Change listing data:
▶
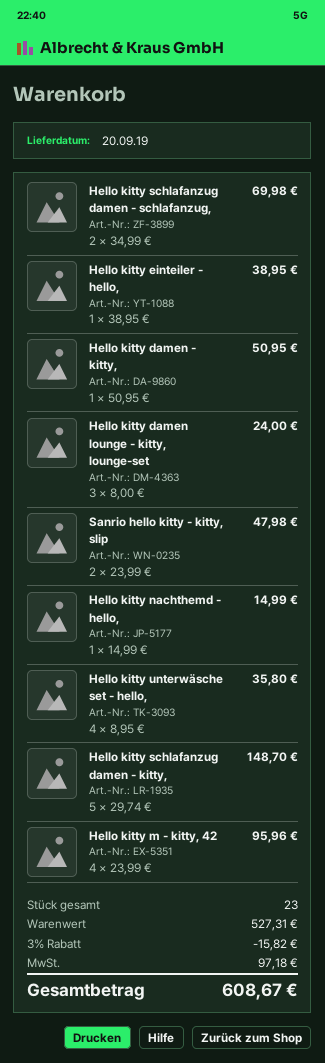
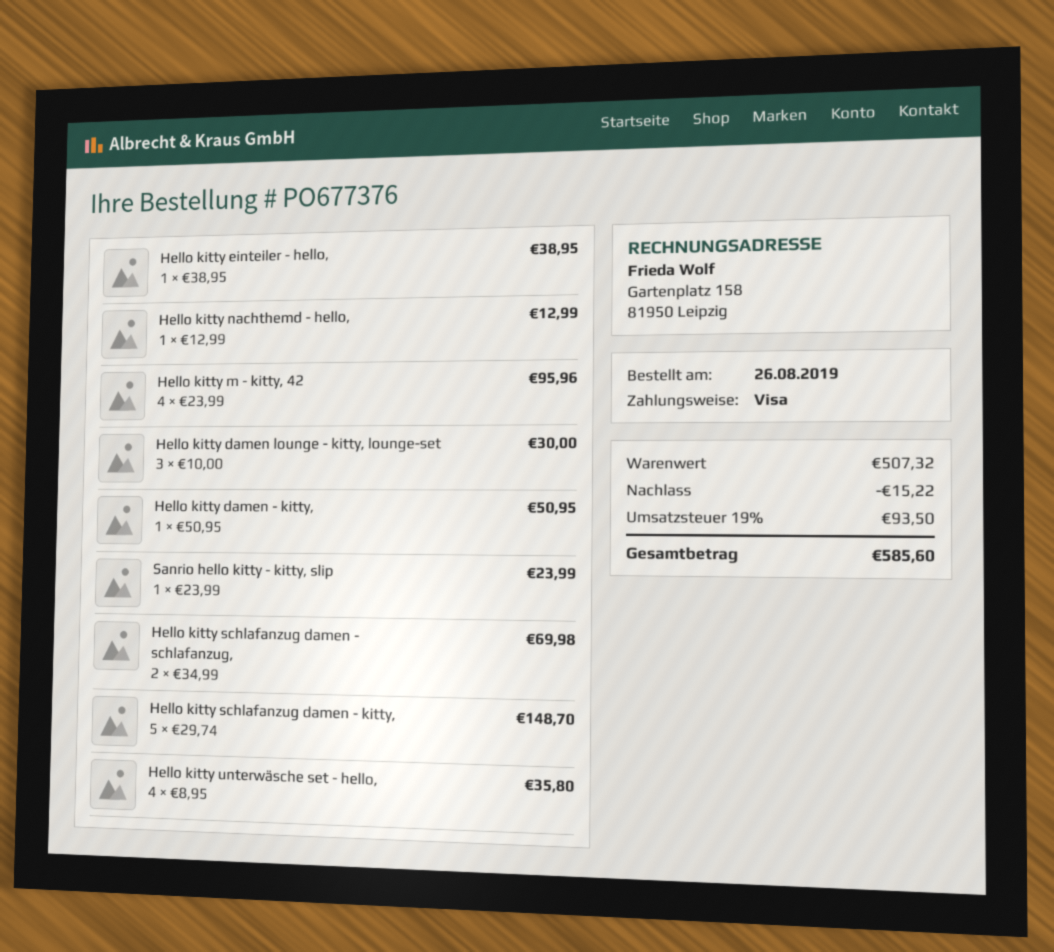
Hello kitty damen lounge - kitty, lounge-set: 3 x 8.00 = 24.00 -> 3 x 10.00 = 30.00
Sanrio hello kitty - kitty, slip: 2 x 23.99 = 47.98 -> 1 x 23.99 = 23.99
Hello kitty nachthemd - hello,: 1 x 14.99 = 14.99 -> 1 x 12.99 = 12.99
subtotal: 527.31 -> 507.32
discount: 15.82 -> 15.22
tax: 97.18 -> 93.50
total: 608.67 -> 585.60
◀
▶
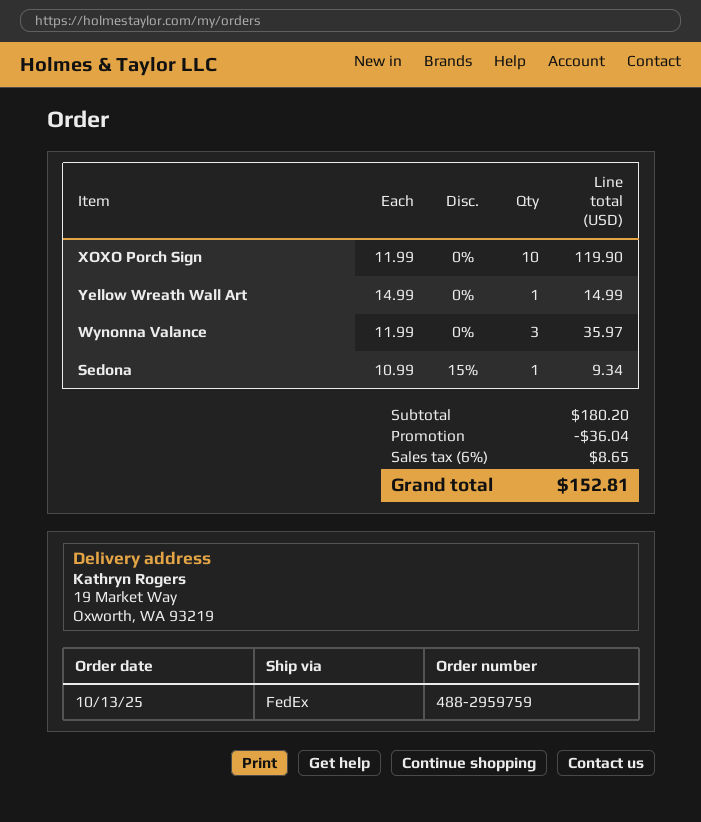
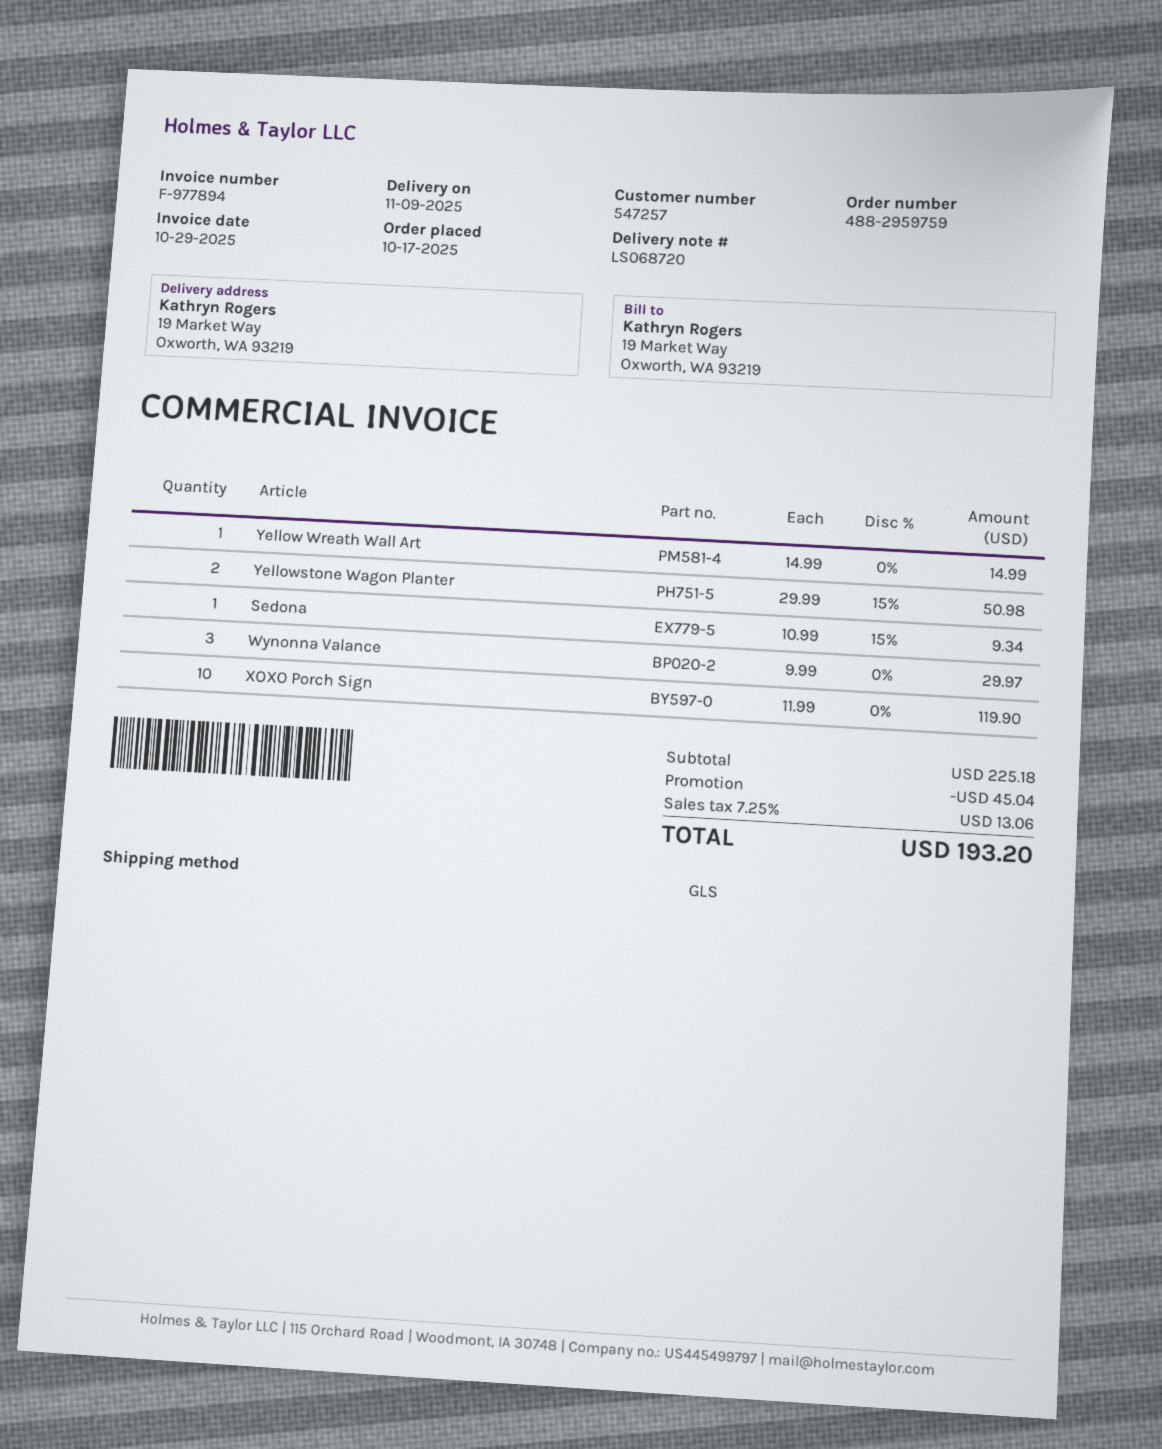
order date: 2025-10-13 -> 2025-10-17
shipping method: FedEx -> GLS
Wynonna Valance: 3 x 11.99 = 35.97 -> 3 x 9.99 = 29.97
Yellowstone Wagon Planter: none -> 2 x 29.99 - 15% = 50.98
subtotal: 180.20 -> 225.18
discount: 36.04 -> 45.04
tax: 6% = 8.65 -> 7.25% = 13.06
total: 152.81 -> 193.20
◀
TASK TO COMPLETE> Copy out each line of the entries where the word "kitty" is found.

EXPECTED OUTPUT>
Hello kitty damen lounge - kitty, lounge-set: 3 x 8.00 = 24.00 -> 3 x 10.00 = 30.00
Sanrio hello kitty - kitty, slip: 2 x 23.99 = 47.98 -> 1 x 23.99 = 23.99
Hello kitty nachthemd - hello,: 1 x 14.99 = 14.99 -> 1 x 12.99 = 12.99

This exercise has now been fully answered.